| DIRECTIONS |
Using the material below, print a verbatim copy of every line from the one containing "total: 10294.34 -> 13116.78" through the one containing "total: 3323.21 -> 3691.68", inclusive, and omit the pictures.

** Opening RECORDS FOR THE EXERCISE block **

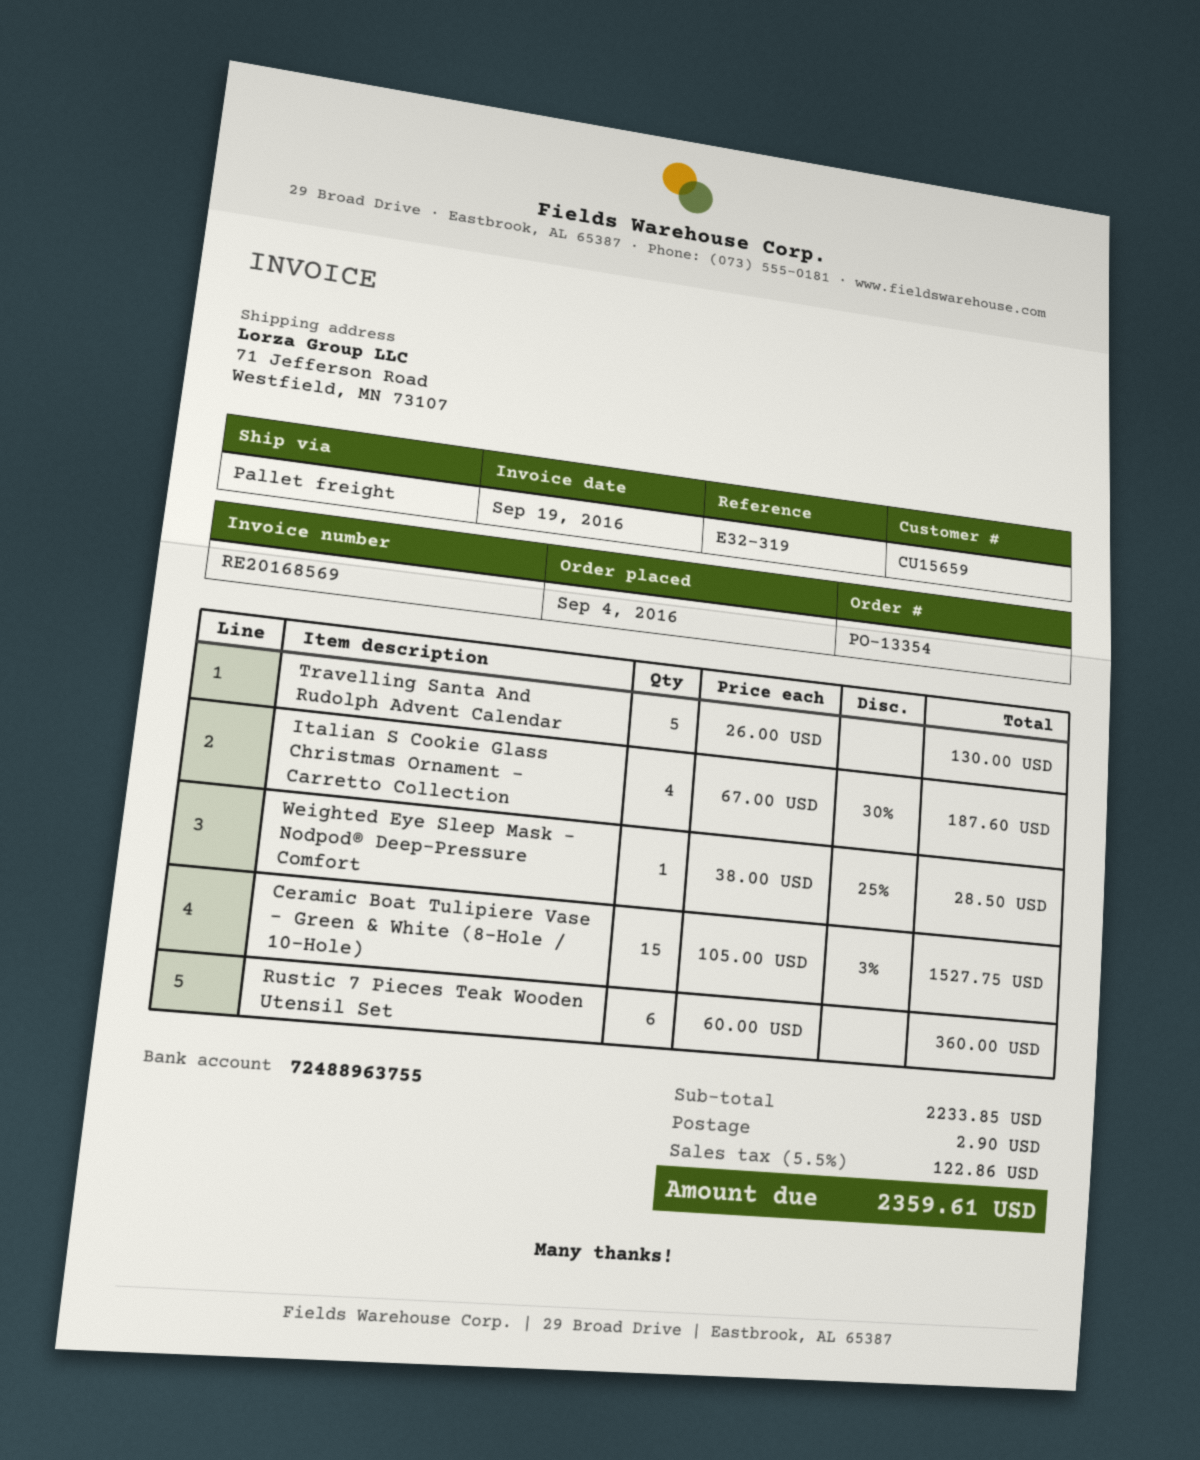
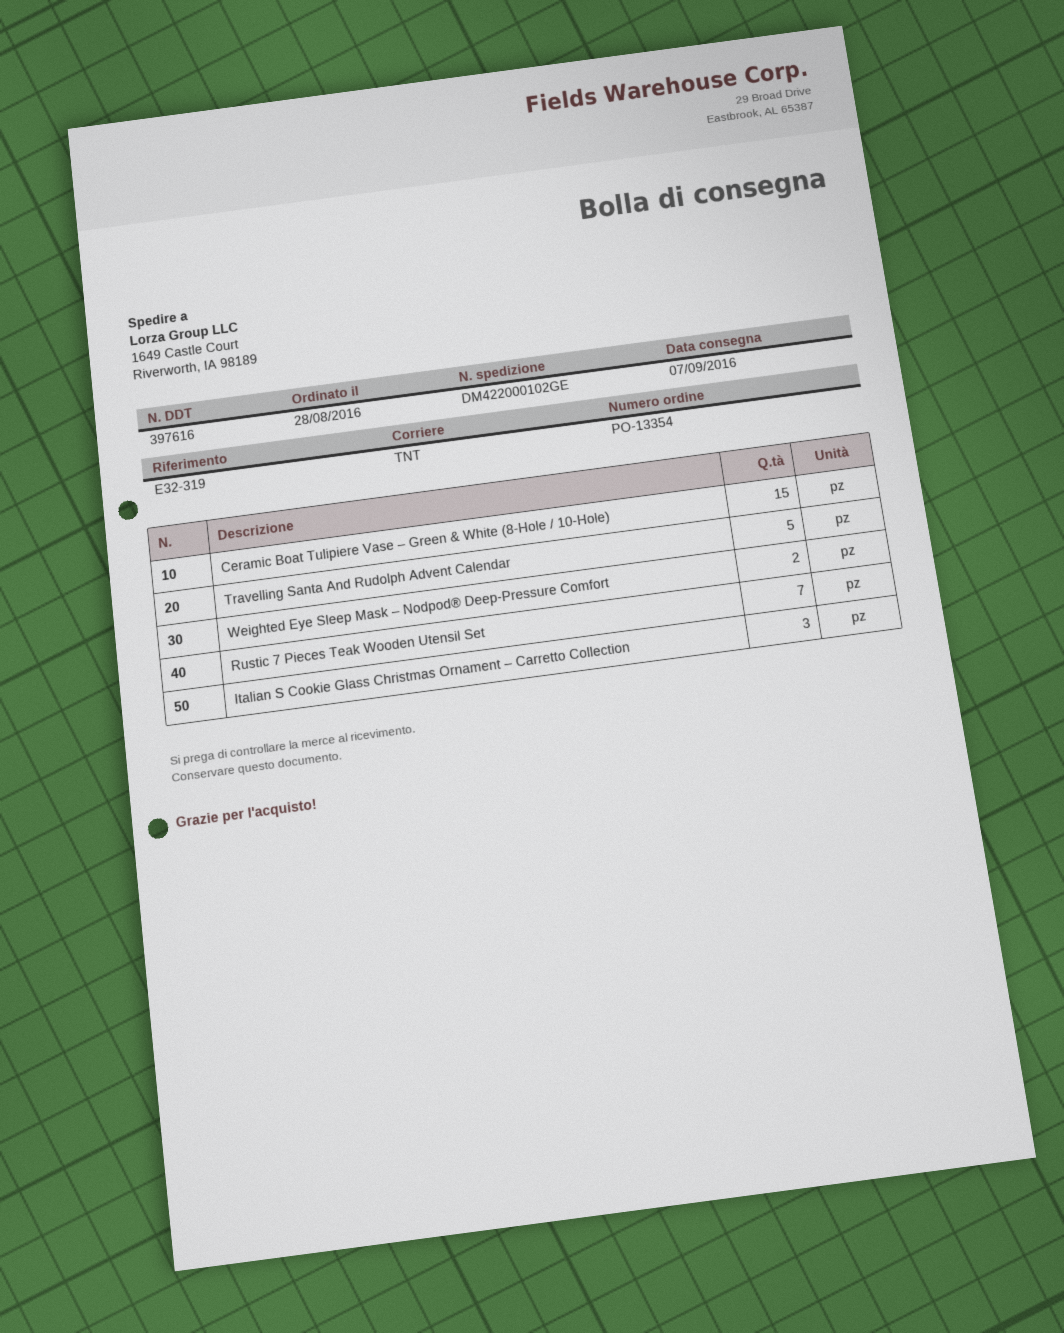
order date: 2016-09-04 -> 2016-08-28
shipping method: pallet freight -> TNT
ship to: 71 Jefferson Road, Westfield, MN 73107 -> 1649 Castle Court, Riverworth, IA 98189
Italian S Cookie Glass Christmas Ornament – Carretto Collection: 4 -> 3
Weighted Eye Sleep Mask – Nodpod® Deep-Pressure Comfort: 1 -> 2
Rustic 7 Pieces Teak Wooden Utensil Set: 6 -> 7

** Closing RECORDS FOR THE EXERCISE block **
** Opening RECORDS FOR THE EXERCISE block **

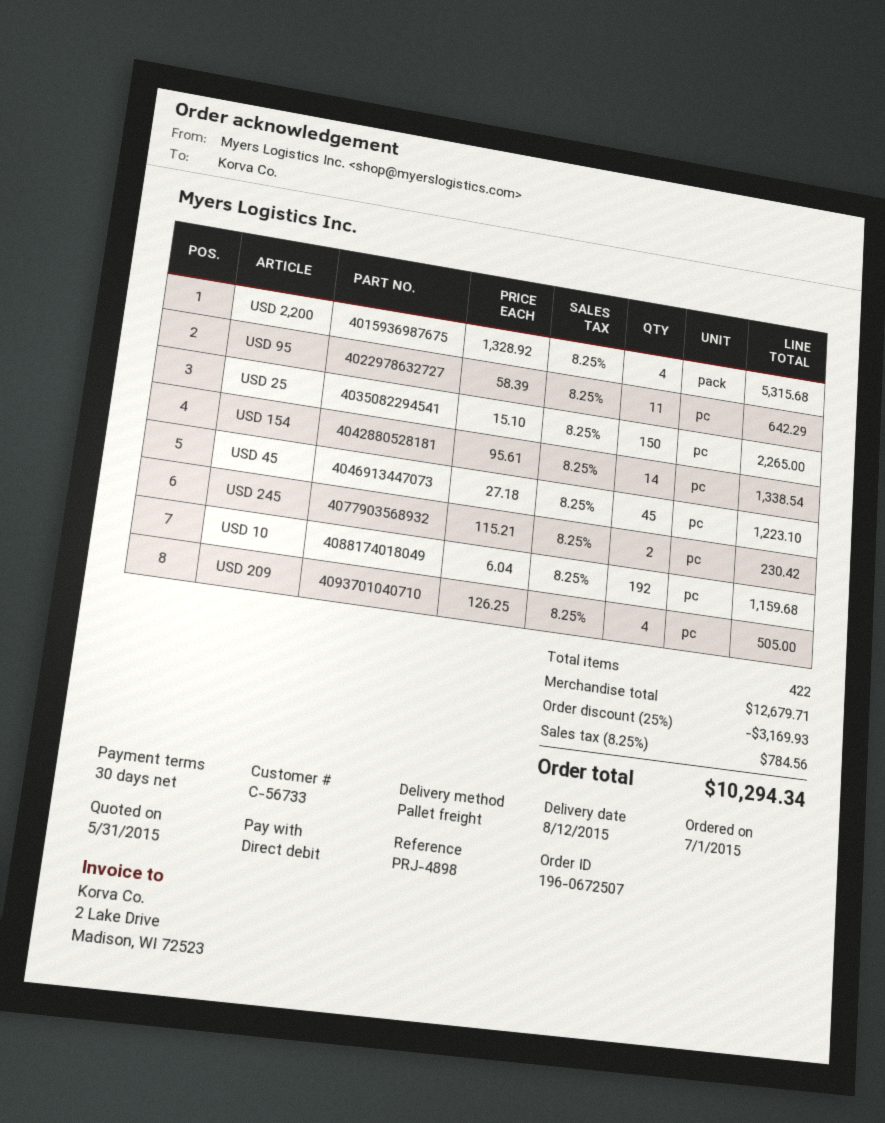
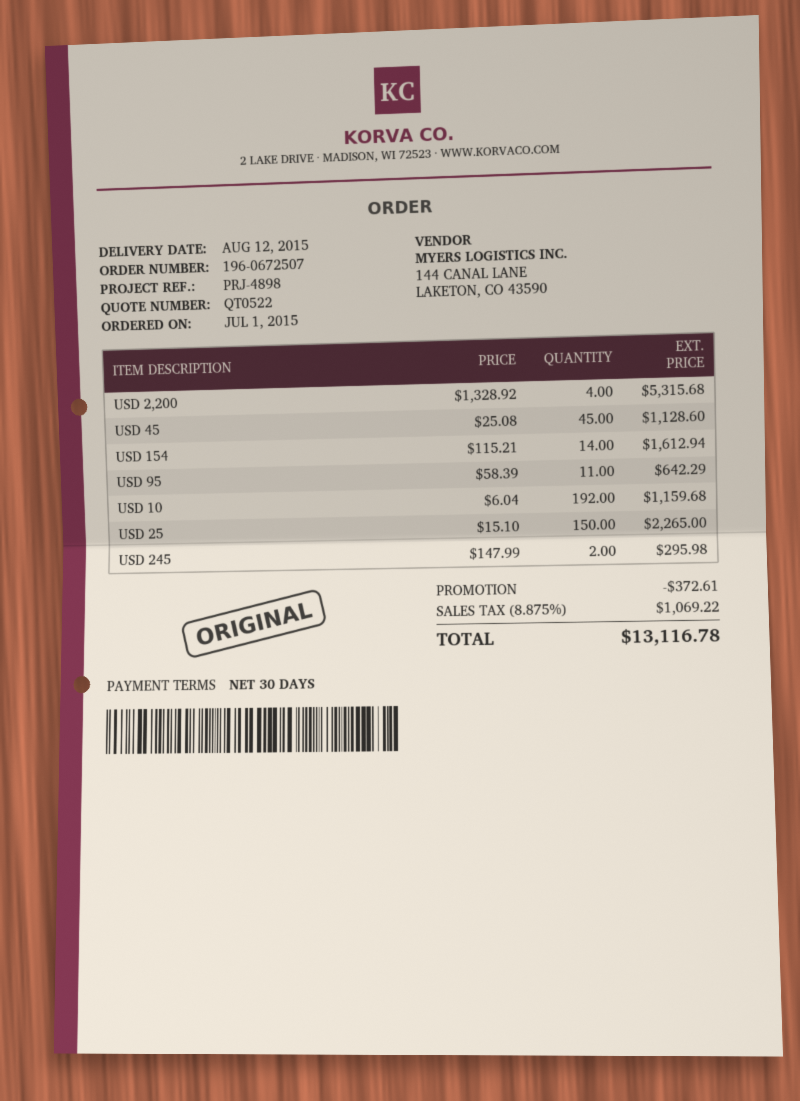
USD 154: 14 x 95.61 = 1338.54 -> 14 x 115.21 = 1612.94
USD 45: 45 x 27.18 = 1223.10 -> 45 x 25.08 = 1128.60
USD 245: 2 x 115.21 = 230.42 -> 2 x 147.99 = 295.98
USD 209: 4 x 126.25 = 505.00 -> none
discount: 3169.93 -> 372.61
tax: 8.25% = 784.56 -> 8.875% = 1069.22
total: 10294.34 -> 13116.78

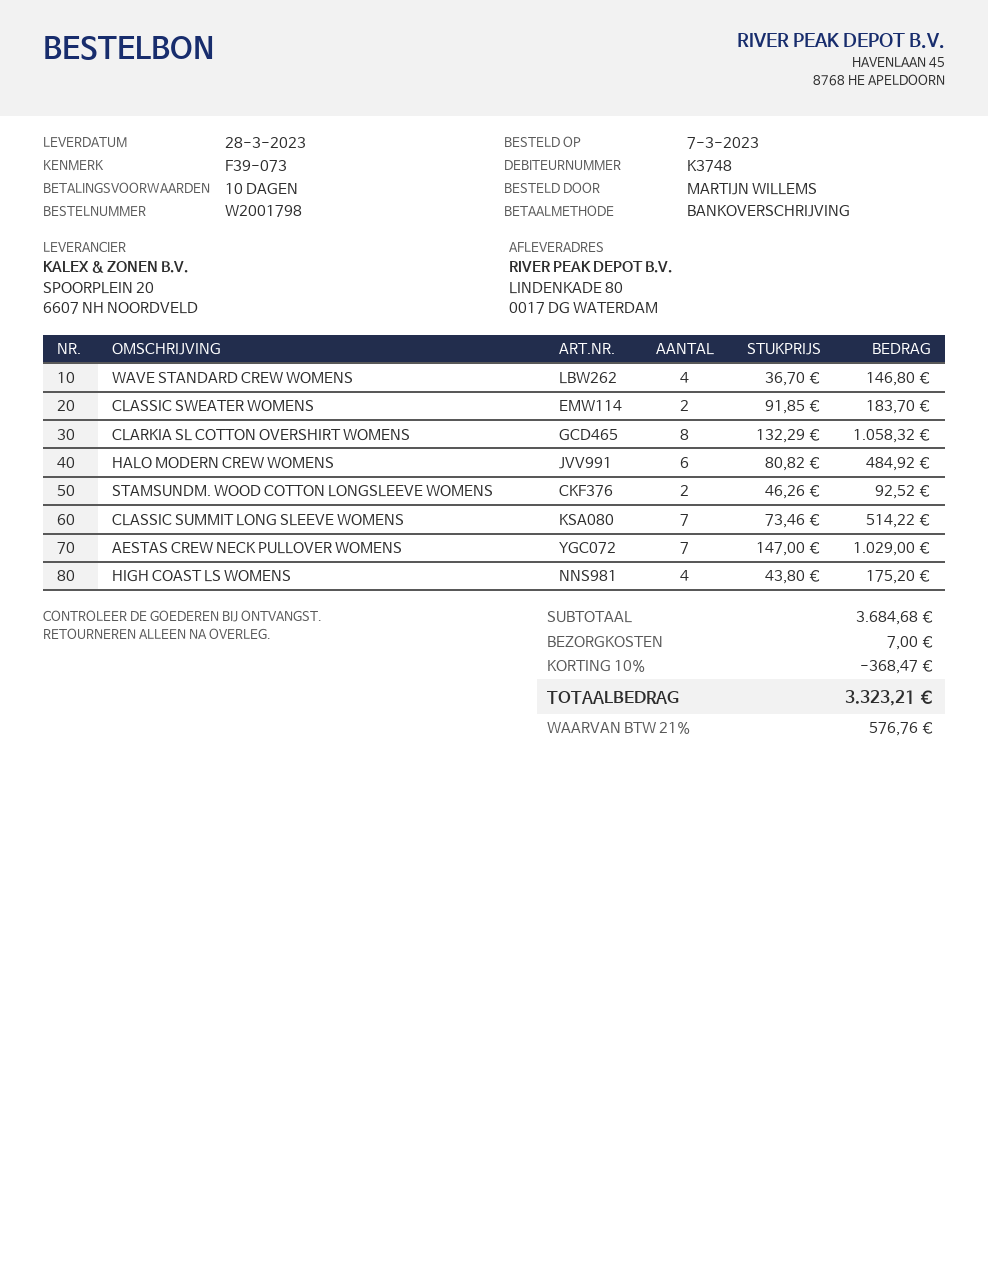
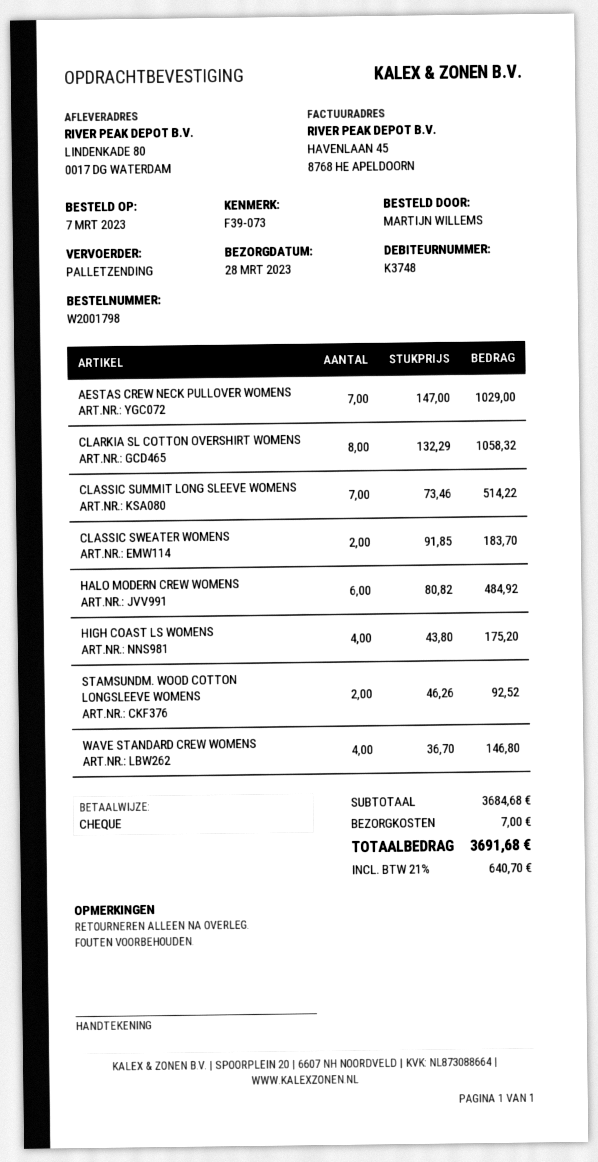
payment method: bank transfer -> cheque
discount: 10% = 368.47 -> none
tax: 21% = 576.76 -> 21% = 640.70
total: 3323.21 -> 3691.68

** Closing RECORDS FOR THE EXERCISE block **

| ANSWER FOR THE TASK |
total: 10294.34 -> 13116.78

payment method: bank transfer -> cheque
discount: 10% = 368.47 -> none
tax: 21% = 576.76 -> 21% = 640.70
total: 3323.21 -> 3691.68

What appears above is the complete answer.